→ **WORK INSTRUCTION**
Once you find the line with "Garnek z pokrywką" in the data that follows, repeat it and every line after it exactly, through the line with "total: 21.64 -> 9.25".

→ **INPUT DATA**
════════════════

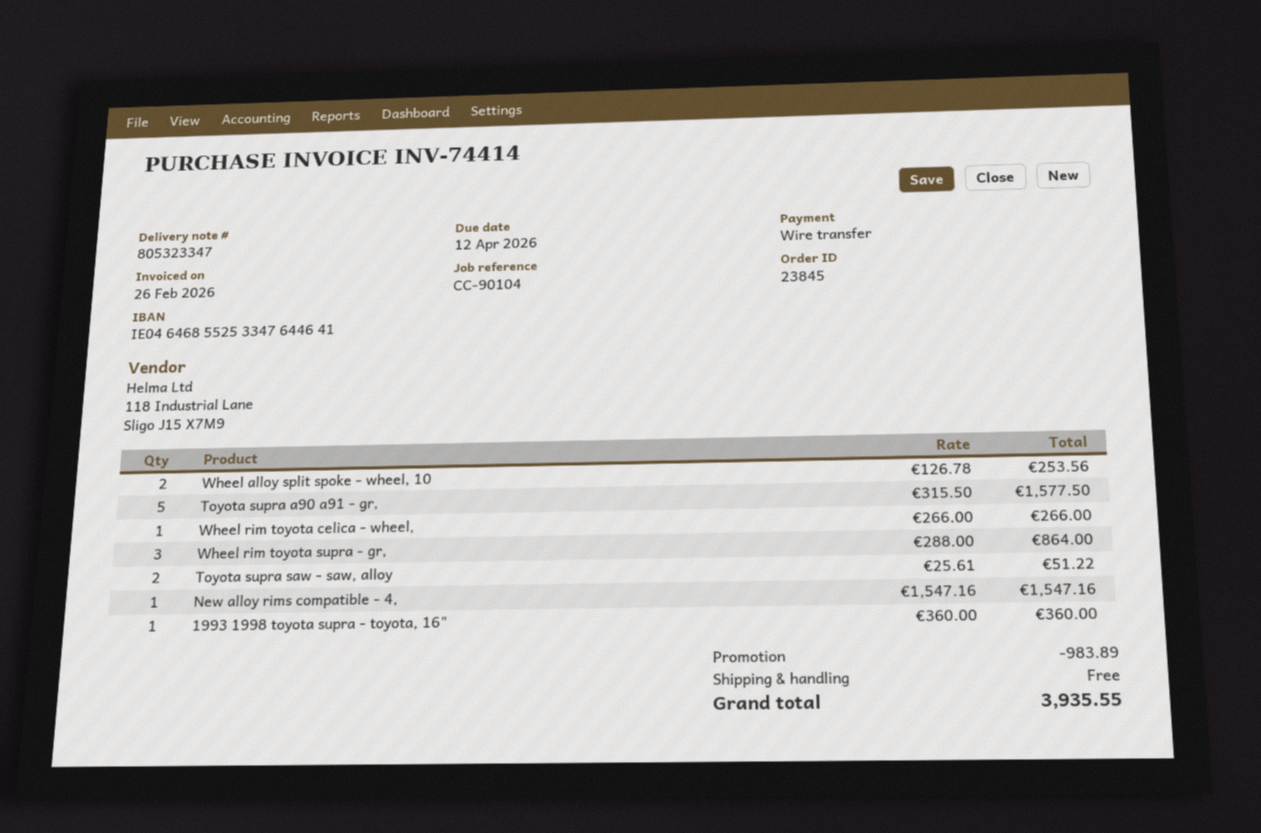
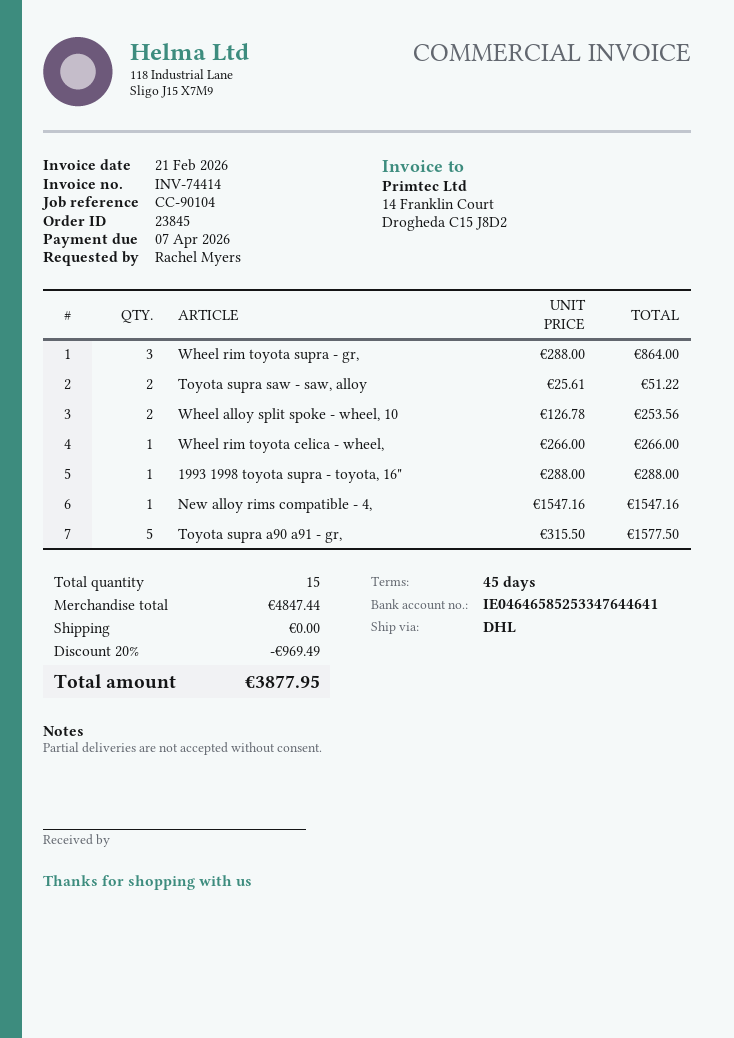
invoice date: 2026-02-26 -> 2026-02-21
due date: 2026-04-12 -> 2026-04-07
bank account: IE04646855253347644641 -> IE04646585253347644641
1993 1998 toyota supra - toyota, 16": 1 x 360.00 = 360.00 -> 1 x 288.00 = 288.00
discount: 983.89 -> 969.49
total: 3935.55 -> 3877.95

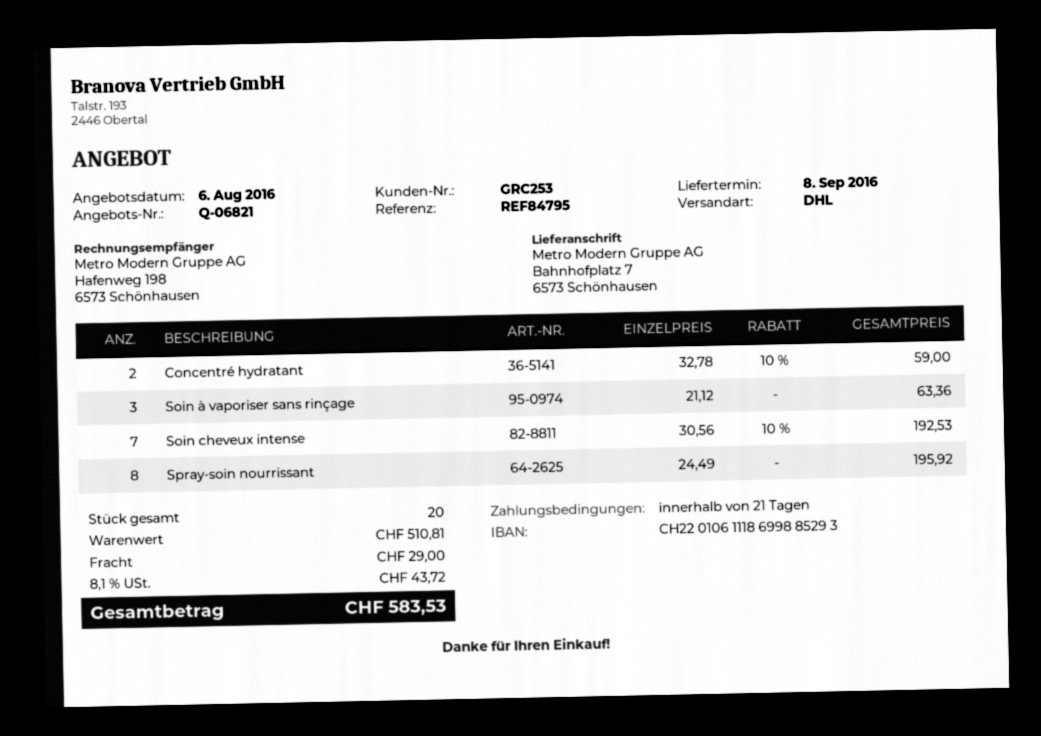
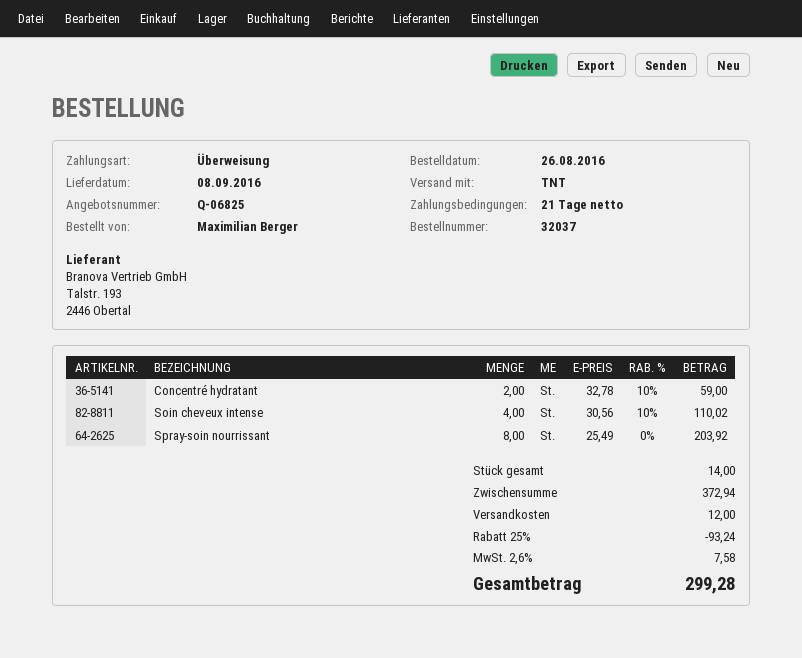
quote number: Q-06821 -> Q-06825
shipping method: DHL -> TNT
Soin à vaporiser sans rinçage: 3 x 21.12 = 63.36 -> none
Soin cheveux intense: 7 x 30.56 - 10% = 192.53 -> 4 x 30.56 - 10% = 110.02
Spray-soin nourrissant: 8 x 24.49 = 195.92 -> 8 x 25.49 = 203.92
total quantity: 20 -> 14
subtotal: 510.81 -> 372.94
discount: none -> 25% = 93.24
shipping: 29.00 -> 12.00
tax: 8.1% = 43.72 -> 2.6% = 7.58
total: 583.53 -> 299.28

════════════════

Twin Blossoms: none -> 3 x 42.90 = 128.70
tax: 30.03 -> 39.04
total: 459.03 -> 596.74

════════════════

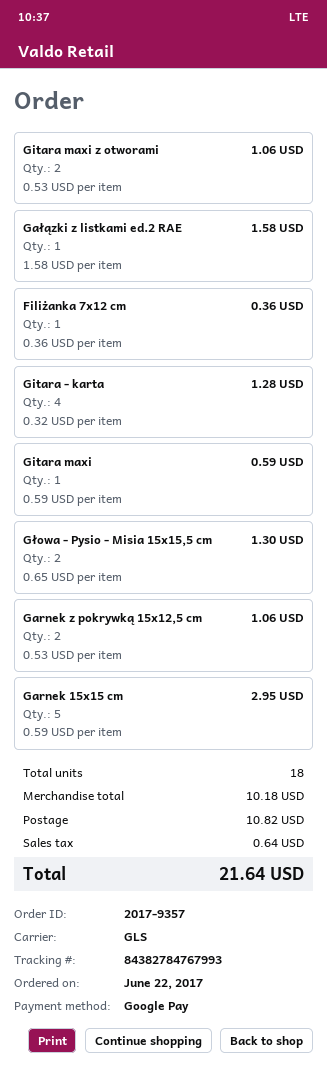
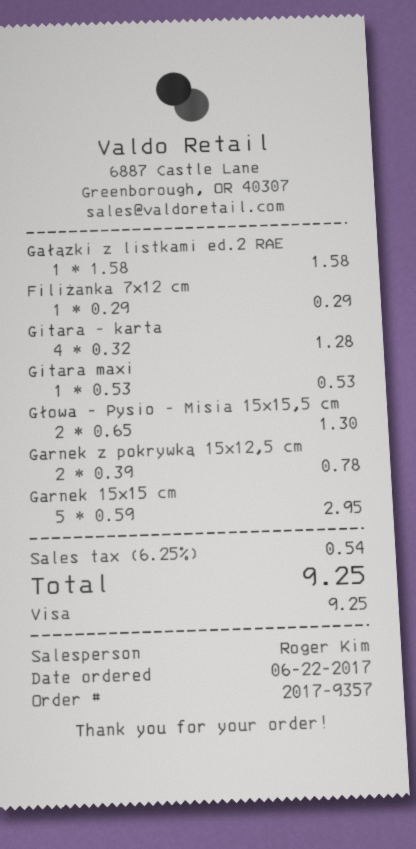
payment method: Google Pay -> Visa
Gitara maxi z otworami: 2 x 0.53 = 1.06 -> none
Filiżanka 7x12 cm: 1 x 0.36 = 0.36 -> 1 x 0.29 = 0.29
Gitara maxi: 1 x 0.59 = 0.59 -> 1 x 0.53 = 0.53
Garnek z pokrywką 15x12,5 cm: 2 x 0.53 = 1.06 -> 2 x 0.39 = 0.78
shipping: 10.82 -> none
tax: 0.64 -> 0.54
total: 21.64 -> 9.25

════════════════

→ **EXERCISE OUTPUT**
Garnek z pokrywką 15x12,5 cm: 2 x 0.53 = 1.06 -> 2 x 0.39 = 0.78
shipping: 10.82 -> none
tax: 0.64 -> 0.54
total: 21.64 -> 9.25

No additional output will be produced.